Top of Input data
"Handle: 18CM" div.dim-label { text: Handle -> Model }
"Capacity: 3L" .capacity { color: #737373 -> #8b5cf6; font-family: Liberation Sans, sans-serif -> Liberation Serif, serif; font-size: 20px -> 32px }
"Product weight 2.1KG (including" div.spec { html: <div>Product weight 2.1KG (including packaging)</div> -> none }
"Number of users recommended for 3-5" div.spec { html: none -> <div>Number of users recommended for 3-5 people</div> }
Bottom of Input data
Top of Input data
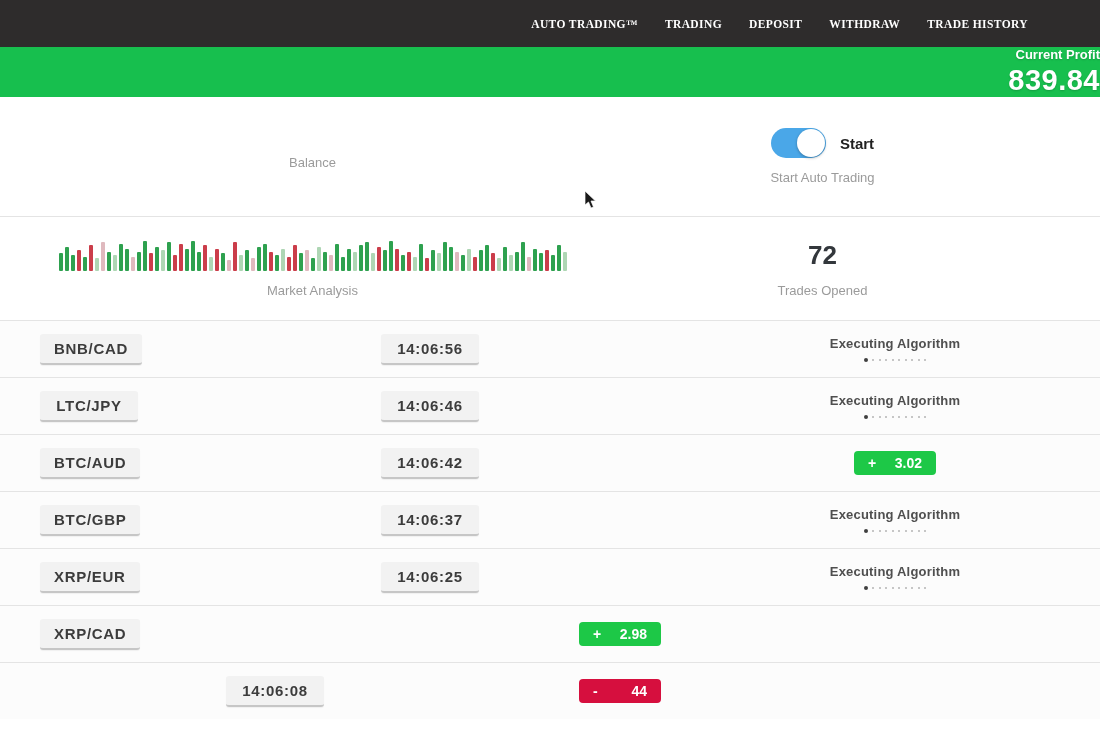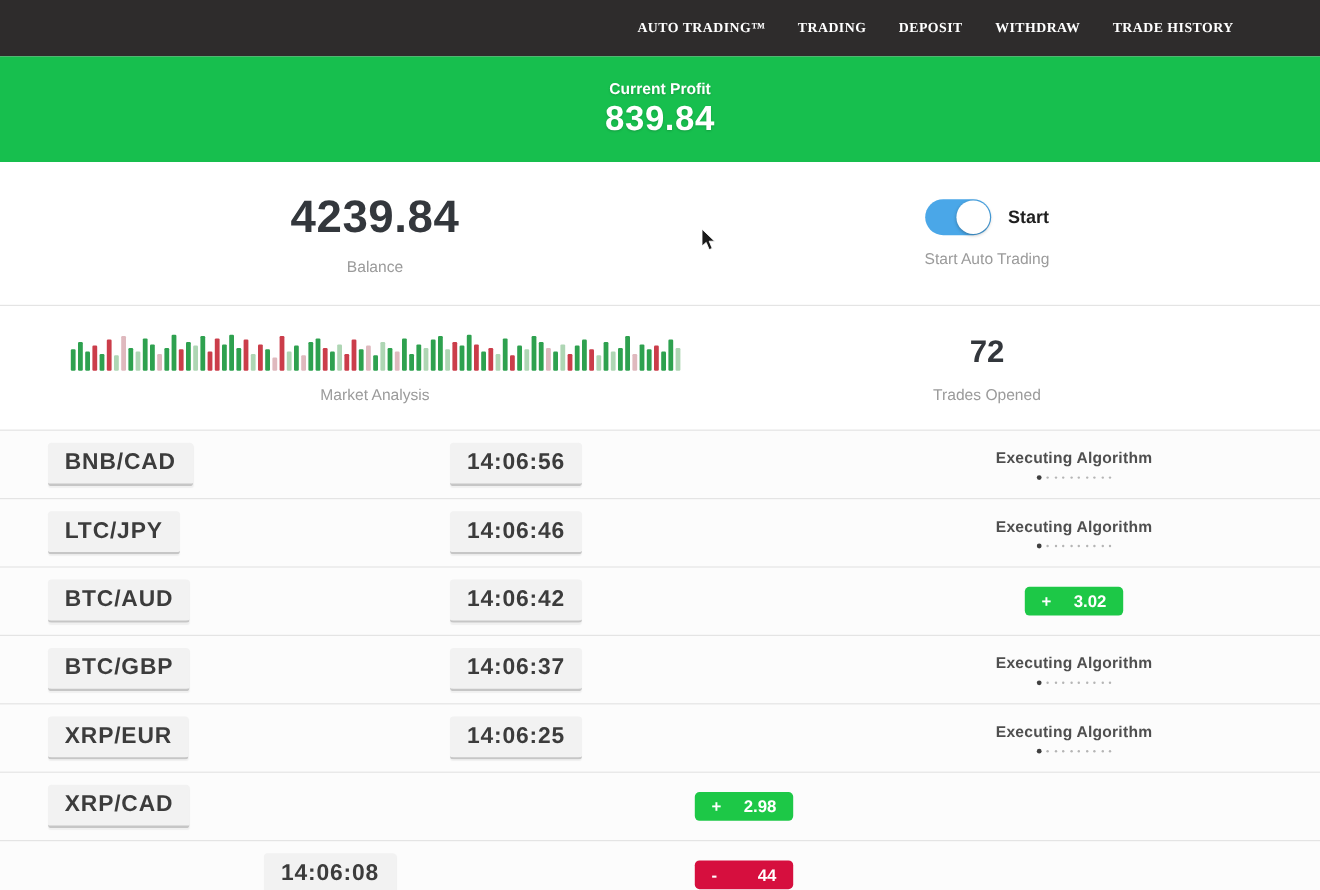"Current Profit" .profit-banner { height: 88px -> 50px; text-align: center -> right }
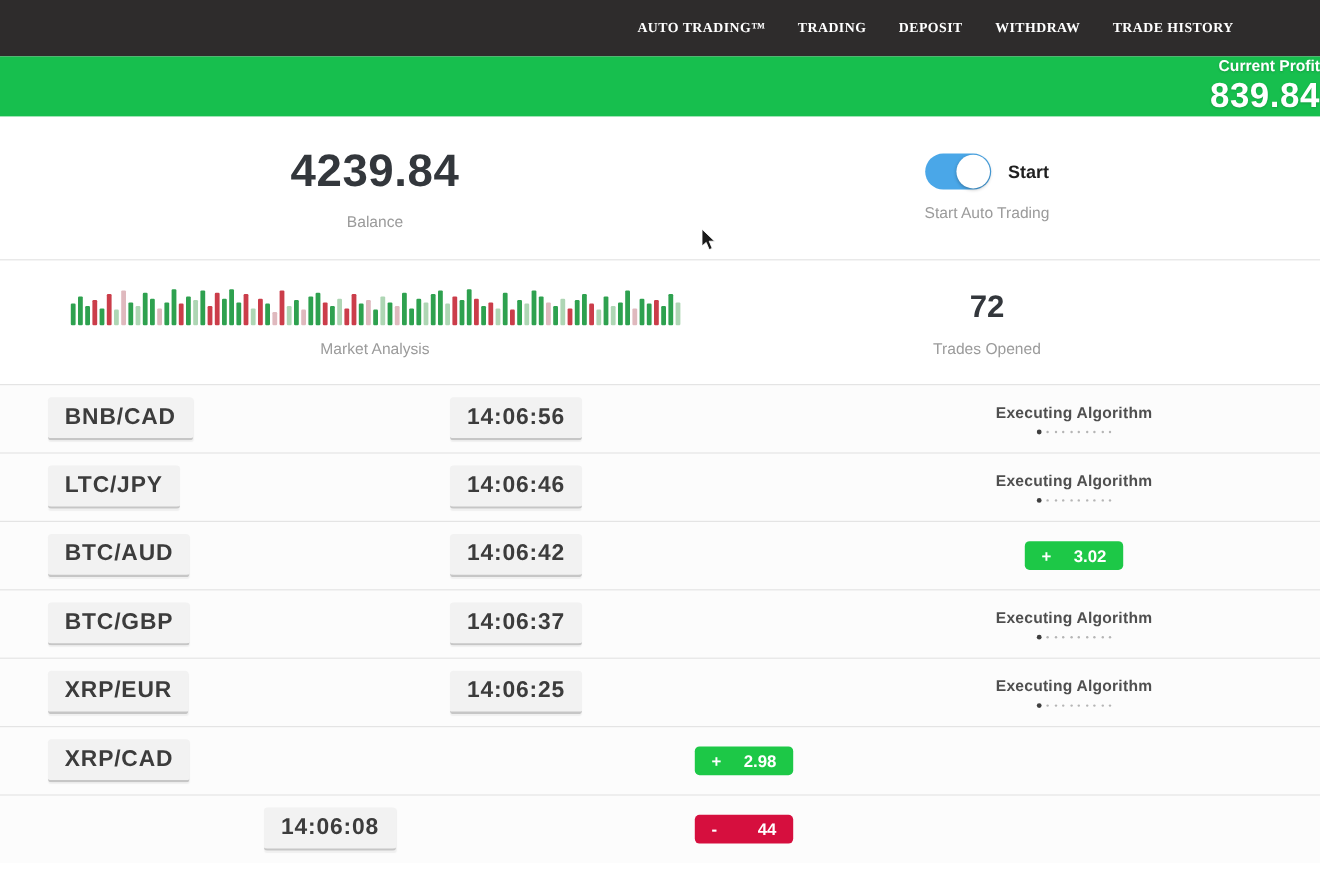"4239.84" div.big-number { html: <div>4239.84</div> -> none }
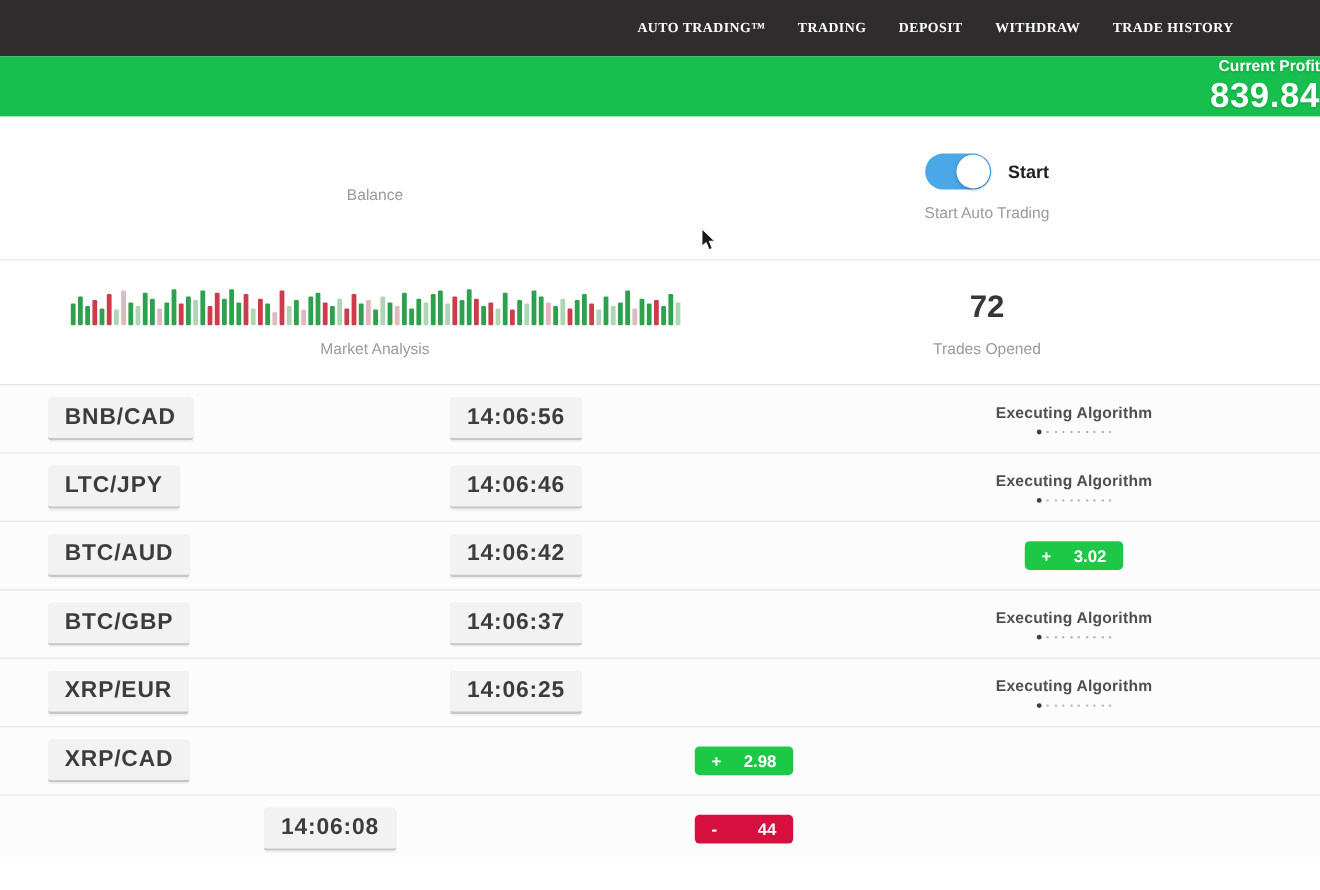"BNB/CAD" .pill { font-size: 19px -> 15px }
Bottom of Input data
Top of Input data
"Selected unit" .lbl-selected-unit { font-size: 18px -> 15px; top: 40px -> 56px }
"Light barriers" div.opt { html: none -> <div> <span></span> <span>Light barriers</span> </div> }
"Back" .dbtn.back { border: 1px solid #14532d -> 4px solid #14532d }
Bottom of Input data
Problem details: Return a word-for-word copy of the lines above from the one holding "color: #737373 ->" through the one holding "none -> <div>Number", with both of them included and nothing besides.

Solution for this task:
"Capacity: 3L" .capacity { color: #737373 -> #8b5cf6; font-family: Liberation Sans, sans-serif -> Liberation Serif, serif; font-size: 20px -> 32px }
"Product weight 2.1KG (including" div.spec { html: <div>Product weight 2.1KG (including packaging)</div> -> none }
"Number of users recommended for 3-5" div.spec { html: none -> <div>Number of users recommended for 3-5 people</div> }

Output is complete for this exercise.